[Date Prev][Date Next][Thread Prev][Thread Next][Date Index][Thread Index]

Re: Couple things...



On Tue, 23 Dec 2003 10:22:12 +0100, Michael Sperber <sperber@xxxxxxxxxxxxxxxxxxxxxxxxxxx> wrote:

"felix" == felix  <felix@xxxxxxxxxxxxxxxxxxxxxxxxxxxxxxxxxx> writes:

felix> It's absolutely unnecessary to specify which C-level forms are macros, felix> or which are functions. Leave that to the implementors, and allow all
felix> the forms to be macros instead.

That certainly was our intention.  Do we overspecify anything by
saying "Note that most functionality on the C side is implemented by
macros."?

Well, it's _all_ functionality, so I don't see a reason for being
vague.

felix> Defining bindings from C is allowed, and the SRFI-document
felix> specifically points out the C init-code may run before Scheme
felix> init-code. Yet, SCHEME_DEFINE_EXPORTED_BINDING may GC, even
felix> before Scheme init-code has run?  Weird.

Sure.  Could you specify where this is causing problems for you?

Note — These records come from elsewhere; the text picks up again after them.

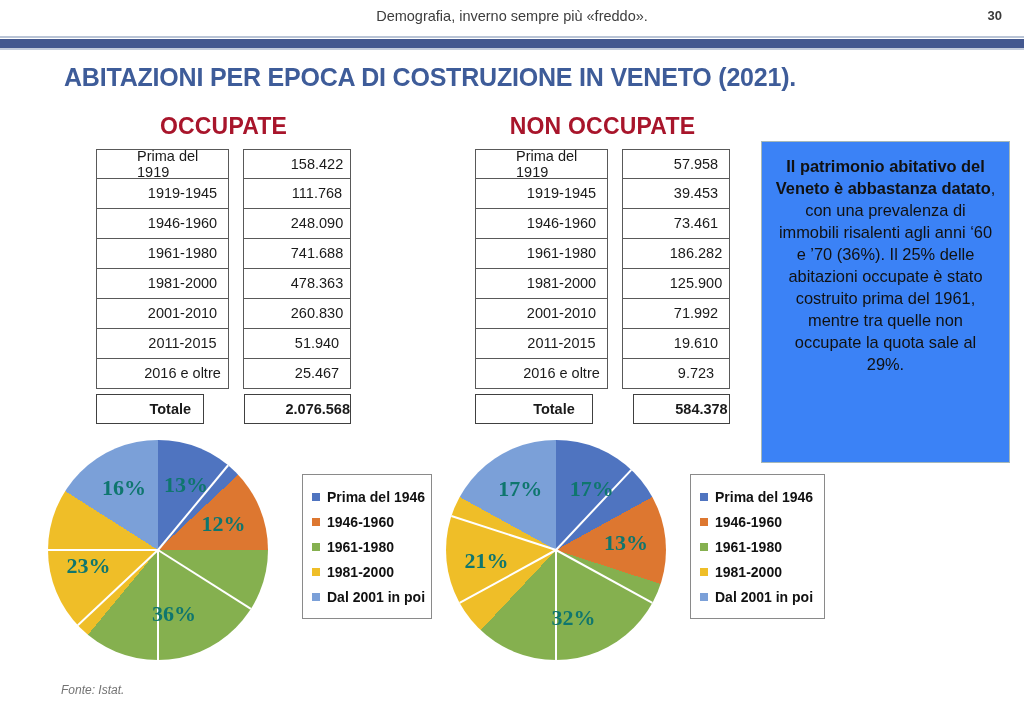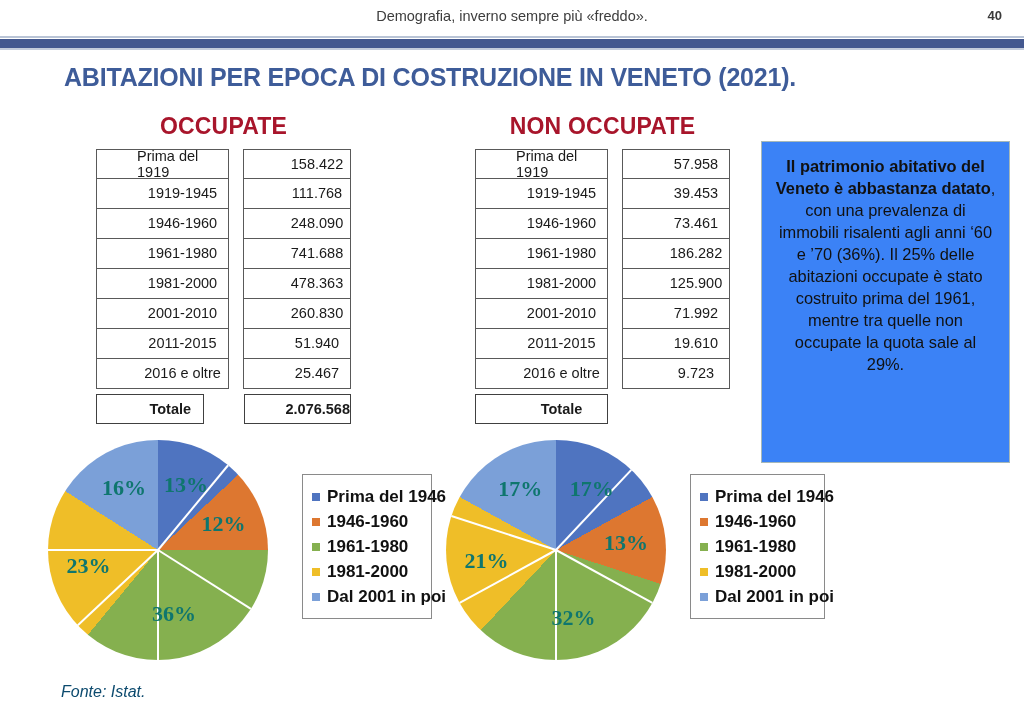"40" div { text: 40 -> 30 }
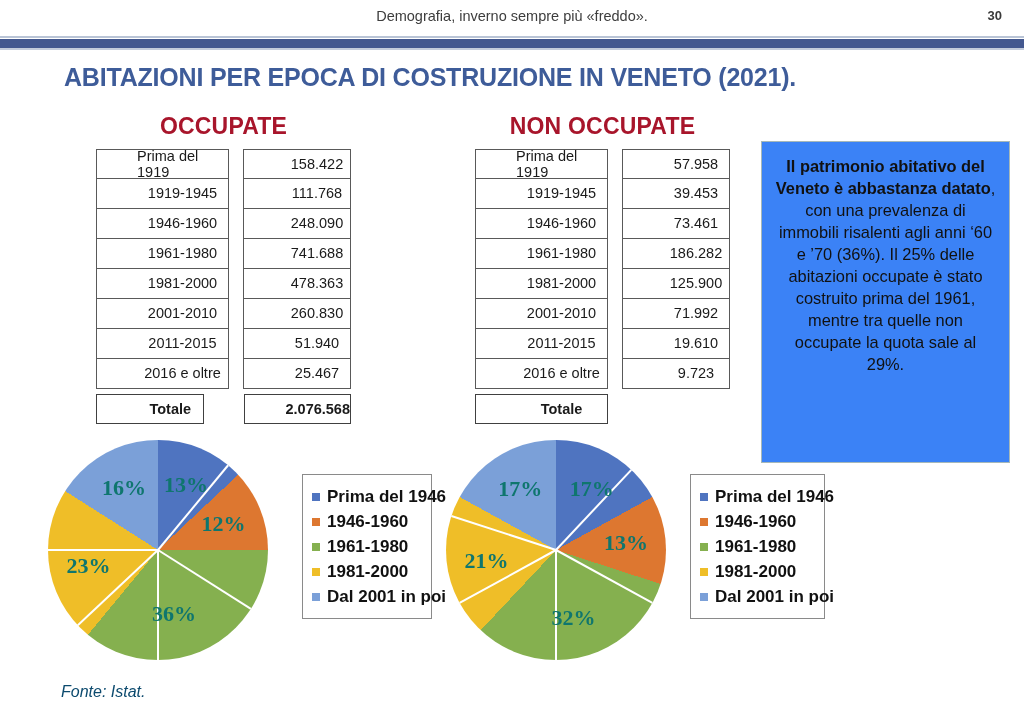"584.378" div.cell { html: none -> <div>584.378</div> }
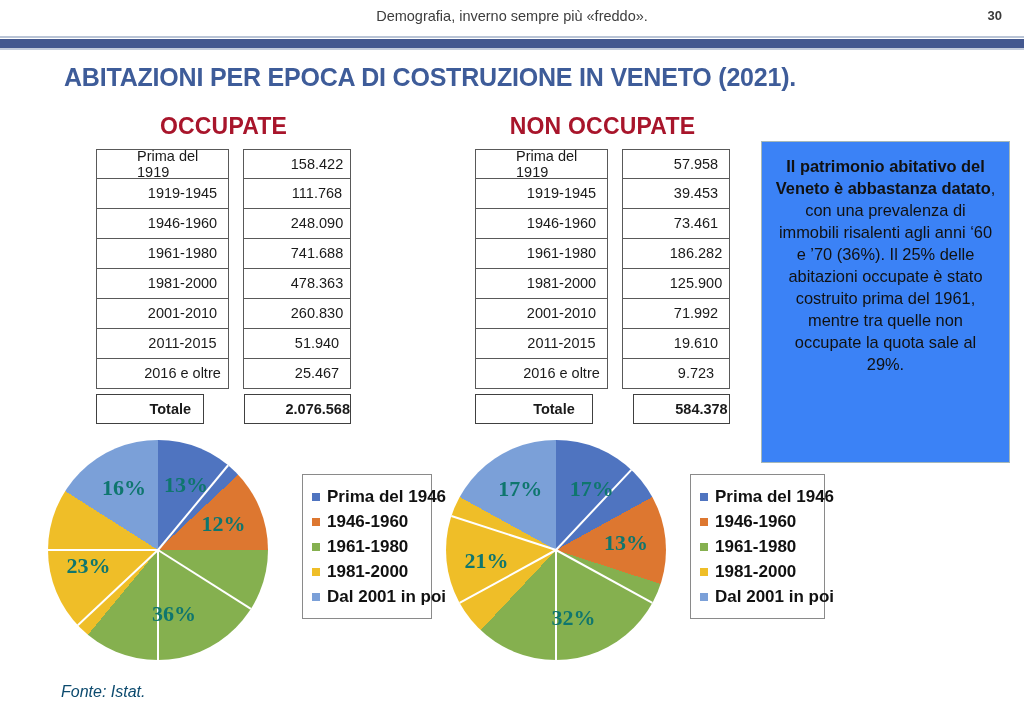"Prima del 1946" .legend-item { font-size: 17px -> 14px }
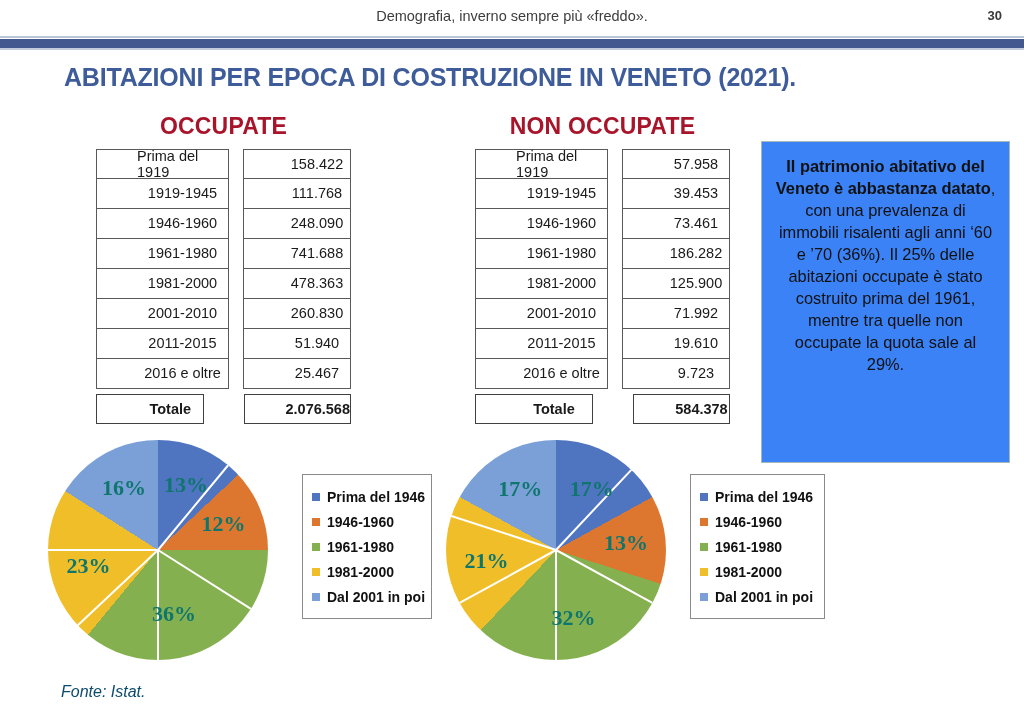"Fonte: Istat." #source-note { color: #0c4a6e -> #737373; font-size: 16px -> 12px }
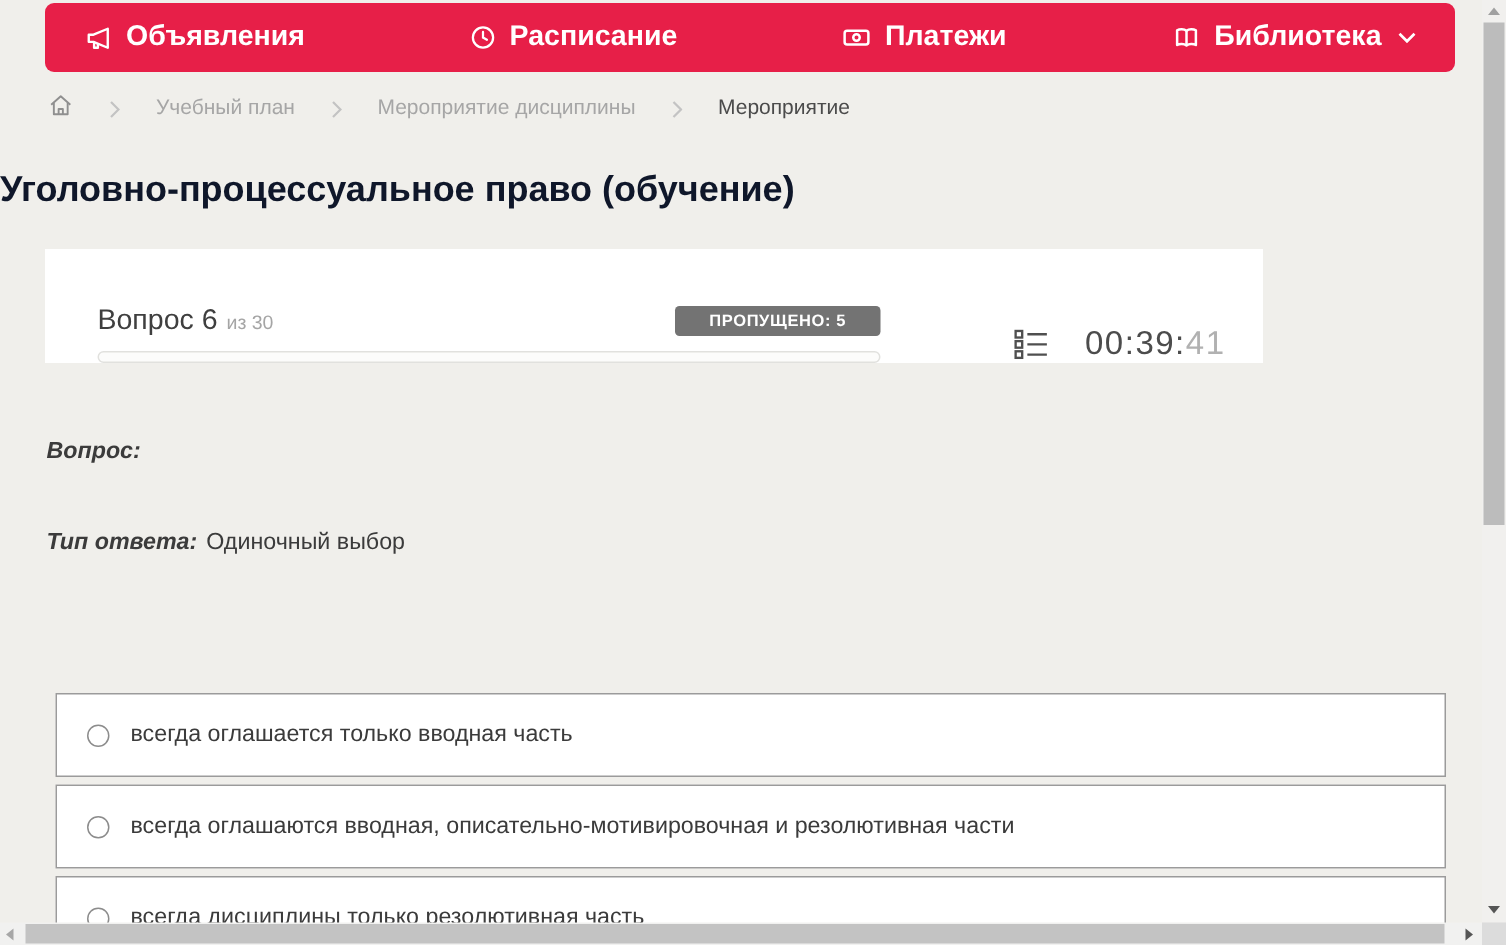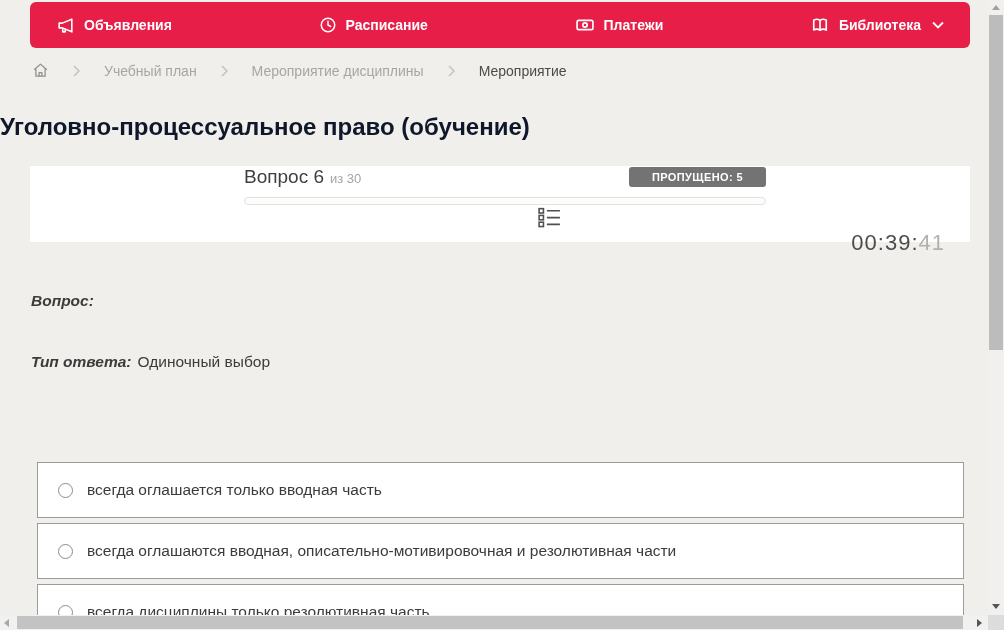"Объявления" .nav-item { font-size: 14px -> 19px }
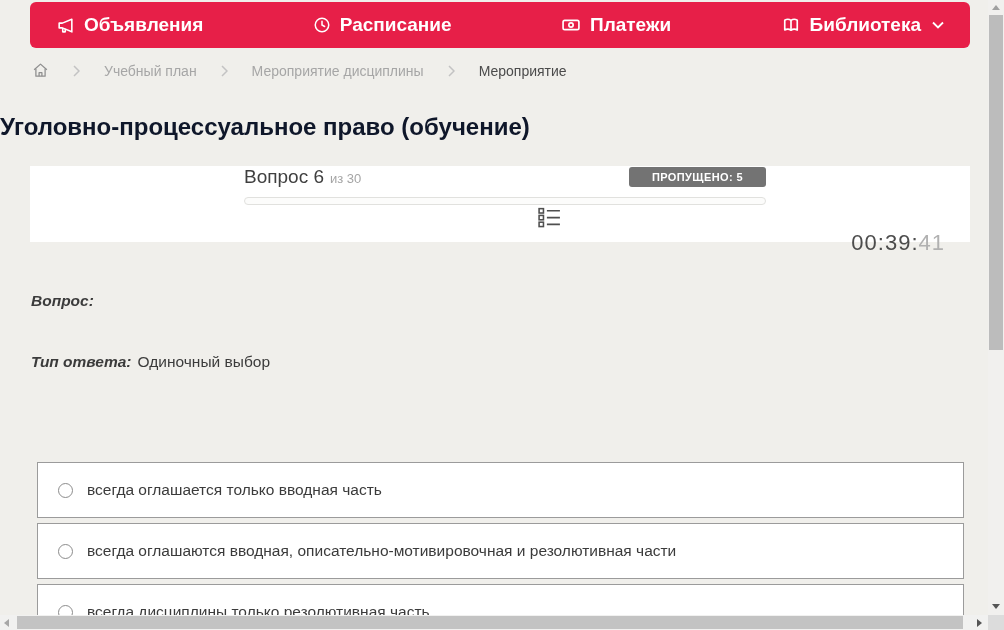"Учебный план" .breadcrumb { align-items: center -> flex-end }
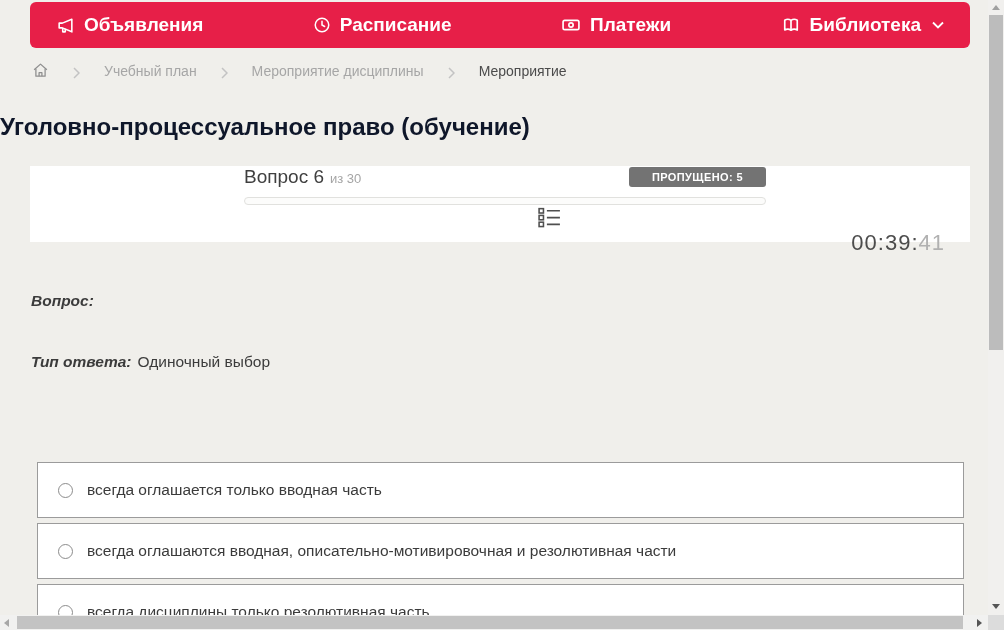"Вопрос 6 из 30" .q-card { align-items: center -> flex-end; flex-direction: column -> none; width: 940px -> 812px }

I'm probably misunderstanding this, but do you mean that "Scheme init-code"
does include setting up the garbage collector? If it does, then no GC
can run, unless it has been initialized, right? Specifically, is
the Scheme runtime-system already set up, before the bindings are defined
from C? Or does the binding-registration from C init the Scheme world
for me?


felix> I find it a bit tricky to exactly specify what may GC and what
felix> not.

Yeah, me too. :-)

Exactly, in fact it's getting so tricky, that it's likely that not
all cases can be covered.


felix> For example: mutations (a la "SCHEME_RECORD_SET") may very well
felix> allocate storage (if the write-barrier involves allocating something felix> on the heap, that describes the mutated slot). The life-time of data felix> on the heap may be extremely short - what happens if GC or finalizers felix> run in a different OS-level thread? The authors would do good by not
felix> assuming every Scheme implementation does it like S48 or PLT.

It certainly wasn't our intention---we looked at a lot more Scheme
implementations than just those two.  However, even writing up the
current draft was difficult enough.  I'm happy to hear suggestions on
how to improve it.

And I'm not trying to be rude here, I want add. I appreciate already that
someone has the courage to think about a (somewhat) portable FFI,
even considering that I think the current draft isn't any good. ;-)


felix> Alternative approaches would be:

felix> 1) Selectively switch GC on/off in sections of C code (just like
felix>    critical sections, really).

Is this really practical in all conceivable environments?

It's safer at least. But not completely satisfying, I admit.


felx> 2) Allocate *once* a complete chunk that will be
felix>   able to hold all
felix>   data needed subsequently without triggering a GC.

That certainly seems impractical to me if you need to limit space usage.

Yes, it's not overly convenient, especially if one takes into account
that different objects may be allocated in different memory
arenas. But the problem is that we have to constrain GC, if all
possible scenarious have to be taken care of.

felix> SCHEME_CALL: "For example, suppose Scheme procedure s0 captures
felix> continuation a and then calls C procedure c0, which in turn calls
felix> Scheme procedure s1. Procedure s1 can safely call the continuation a, felix> because that is a downward use. When a is called Scheme will remove
felix> the portion of the C stack used by the call to c0."

felix> How do you know that? Why do you specify this? Does this mean a is a
felix> special kind of continuation, one that uses longjmp()? What if
felix> continuations are explicit (in a CPS manner)?

Those aren't continuations in the sense of the SRFI.  (How you you
tell from looking at one?)

Hm. I have to think more about this... I just feel uncomfortable
with the fact that `a' has to perform some explicit action that might
interact badly with the underlying execution model.

It *is* the stated intention of this SRFI to be
Scheme-implementation-agnostic.  However, of course our take on the
matter is limited by what we know.  So I suggest that, whenever you
say that we're being overly Scheme-48-specific, you make a concrete
suggestion on how to be more general.  We've put significant thought
into most of the issues you mention, so any lack of generality above
that probably reflects more a limit of our abilities than a limit of
our willingness to improve things.

felix> Why have countless macros that access and create Scheme data? Some
felix> basic forms for defining code callable from Scheme (and vice versa) felix> would be more than enough, together with a simple system of specifying felix> Scheme->C->Scheme type mappings. This would also remove the GC- related
felix> problems (mostly).

I'll be glad to see a concrete writeup of this idea. :-)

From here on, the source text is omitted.